#### PROBLEM DETAILS:
Your output must consist solely of the lines from the one containing "discount: 15% = 446.94 -> 15% = 514.84" through the end of the records, reproduced exactly.

#### INPUT DATA:

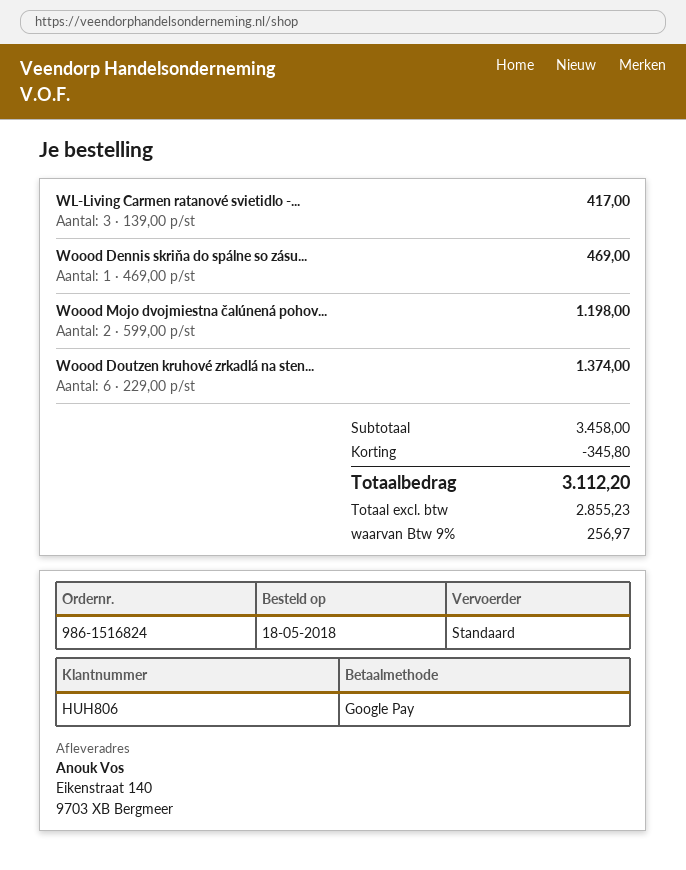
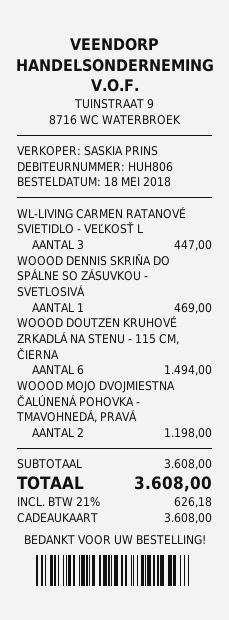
payment method: Google Pay -> gift card
WL-Living Carmen ratanové svietidlo -...: 3 for 417.00 -> 3 for 447.00
Woood Doutzen kruhové zrkadlá na sten...: 6 for 1374.00 -> 6 for 1494.00
subtotal: 3458.00 -> 3608.00
discount: 345.80 -> none
tax: 9% = 256.97 -> 21% = 626.18
total: 3112.20 -> 3608.00

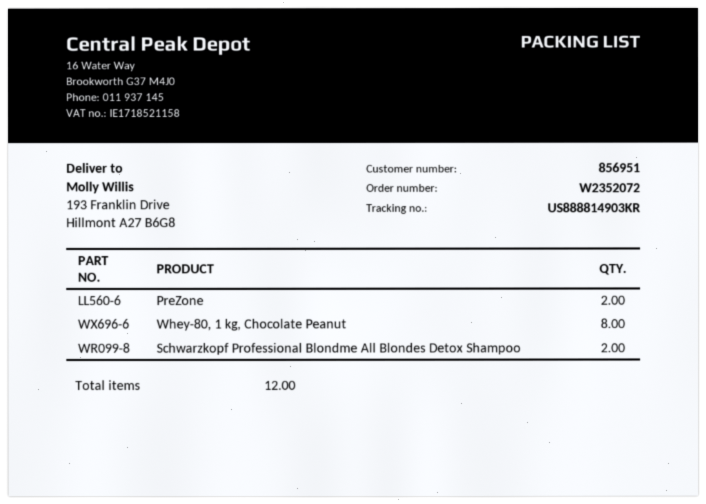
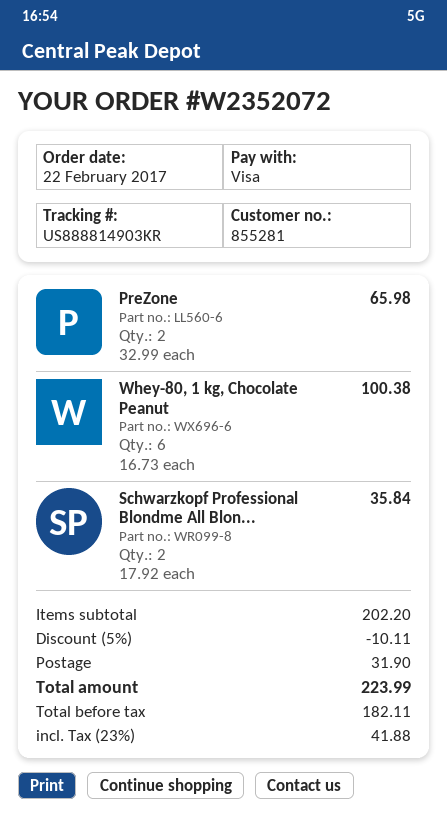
customer number: 856951 -> 855281
Whey-80, 1 kg, Chocolate Peanut: 8 -> 6

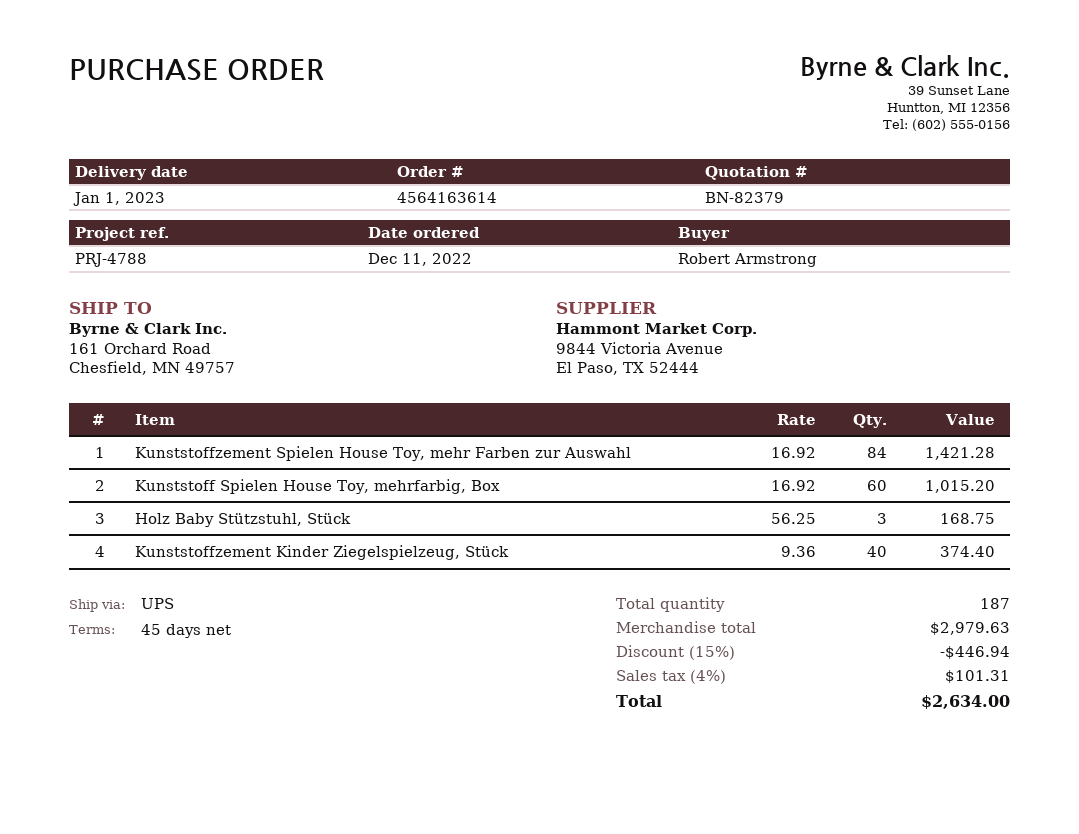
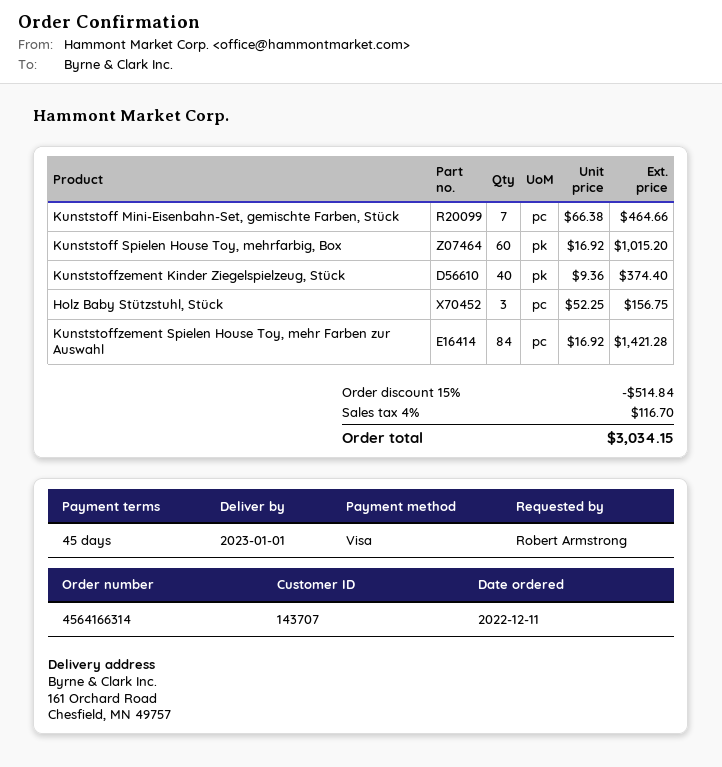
order number: 4564163614 -> 4564166314
Holz Baby Stützstuhl, Stück: 3 x 56.25 = 168.75 -> 3 x 52.25 = 156.75
Kunststoff Mini-Eisenbahn-Set, gemischte Farben, Stück: none -> 7 x 66.38 = 464.66
discount: 15% = 446.94 -> 15% = 514.84
tax: 4% = 101.31 -> 4% = 116.70
total: 2634.00 -> 3034.15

#### FINAL ANSWER:
discount: 15% = 446.94 -> 15% = 514.84
tax: 4% = 101.31 -> 4% = 116.70
total: 2634.00 -> 3034.15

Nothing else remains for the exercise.